The Moroccan regulator, the ANRT has just released its quarterly statistics about the telecoms and internet sectors in the country. With close to 400,000 ADSL connections at the end of 2006, Morocco remains the top country in Africa in terms of broadband connections, well ahead of South Africa. In 2006, the growth rate for broadband has reached 57.8% and the number of subscribers has gone up from 248,011 in December 05 to 390,834 in December 06. Despite these good results, the Internet penetration rate is still a mere 1.34% at the end of 2006, a figure in progression when compared to a penetration rate of 0.88% at the end of 2005.

The migration from dial up connections to broadband has also continued at a rapid pace with. The number dropped by 40.4%. In 2006 the number of dial up subscribers has continued to decrease from 13,187 to just 7,862.

At the end of 2006, ADSL connections represent 97.8% of all internet connections in Morocco including dial up and leased lines. The other interesting change over the last year is the increase of the proportion of broadband connections with a higher speed than the basic 128kbit/s. In December 2006, the proportion of ADSL connections at 128kbit/s was down to 35% from 71% a year earlier. The number of broadband connections at 256kbit/s has on the other hand increased from 18% to 45% of the total number of ADSL connections. Further the proportion of connections at 512kbit/s has gone up from 4% to 10% over the past year too. However the number of connections at 1024kbit/s has gone down from 7% to 4% but this due to the introduction in 2006 of ADSL offers at 2 Mbit/s and 4 Mbit/s which accounts for 6% of the overall number of broadband connections.

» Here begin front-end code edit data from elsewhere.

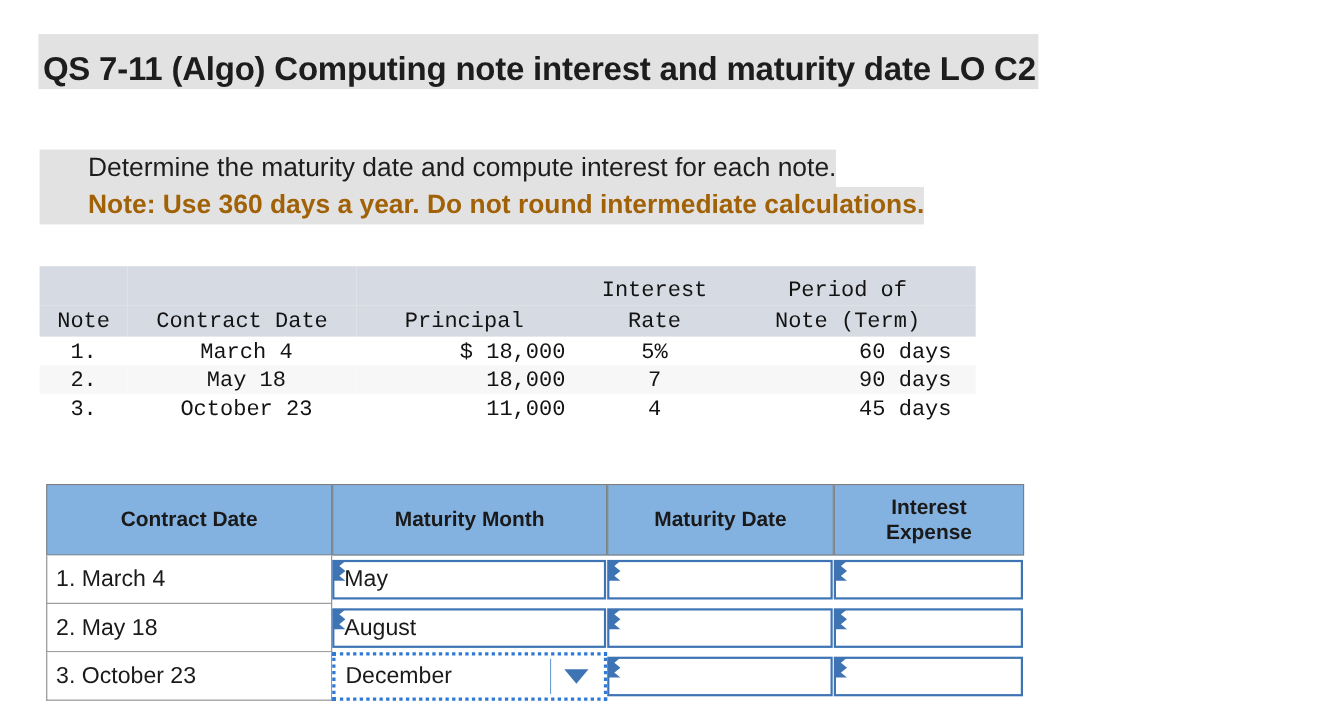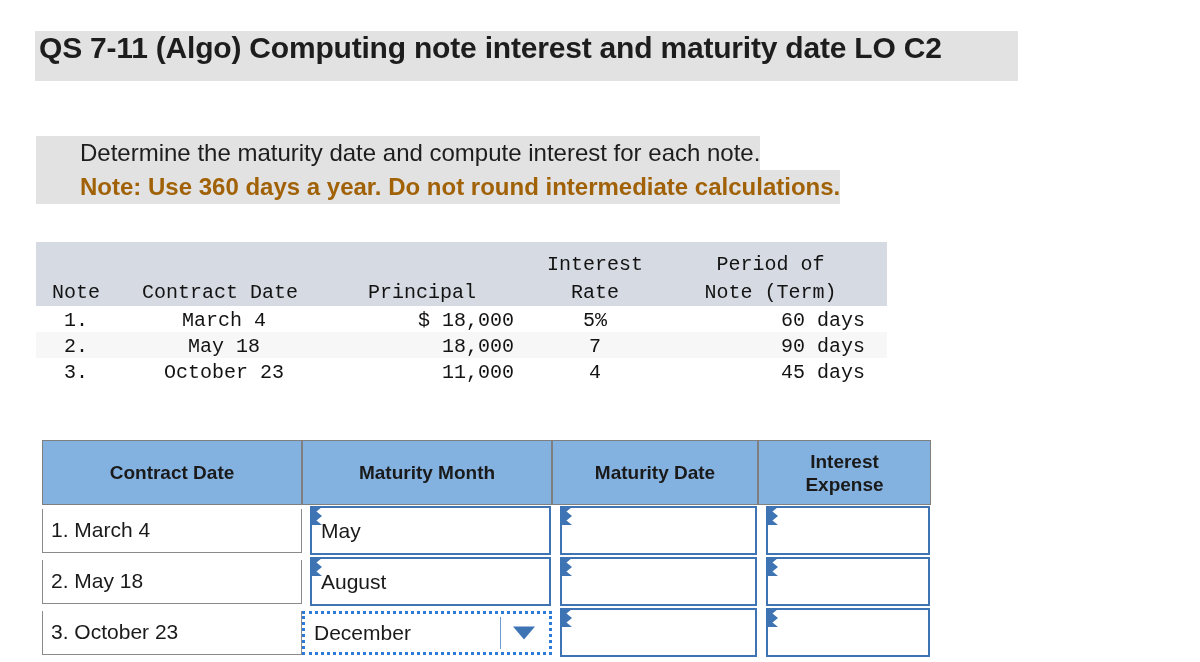--- a/index.html
+++ b/index.html
@@ -13,25 +13,25 @@
     position: relative;
     font-family: "Liberation Sans", sans-serif;
     overflow: hidden;
   }
 
   
   .title-band {
     position: absolute;
     left: 35px;
     top: 31px;
-    width: 983px;
+    width: 909px;
     height: 50px;
     background: #e2e2e2;
     display: flex;
-    align-items: flex-start;
+    align-items: flex-end;
   }
   .title-text {
     font-size: 30px;
     font-weight: bold;
     color: #1d1d1d;
     letter-spacing: -0.2px;
     white-space: nowrap;
     padding-left: 4px;
   }
 
@@ -142,22 +142,22 @@
     align-items: center;
   }
   .ans-table tr.r1 .cell-label { border-top: none; }
 
   
   .input-cell {
     position: relative;
     border: 2px solid #3f74b4;
     background: #ffffff;
     box-sizing: border-box;
-    height: 49px;
-    margin: 1px 1px 1px 8px;
+    height: 36px;
+    margin: 1px 1px 1px 0;
     display: flex;
     align-items: center;
     padding-left: 9px;
     font-size: 21px;
     color: #1a1a1a;
   }
   .corner-tri {
     position: absolute;
     left: -1px;
     top: -1px;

Maroc Telecom which has just released its annual results for 2006 claims to have 384,000 ADSL subscribers. In other words the company’s share of the broadband market is a staggering 98.25%. This is likely to change during the coming year. As we reported last week, the Moroccan regulator is partially unbundling the local loop. At the start, new entrants like Meditel and Maroc Connect will only be able to use the high frequency part of the copper cable but this will enable them to offer alternate ADSL services which will compete with Maroc Telecom’s offers.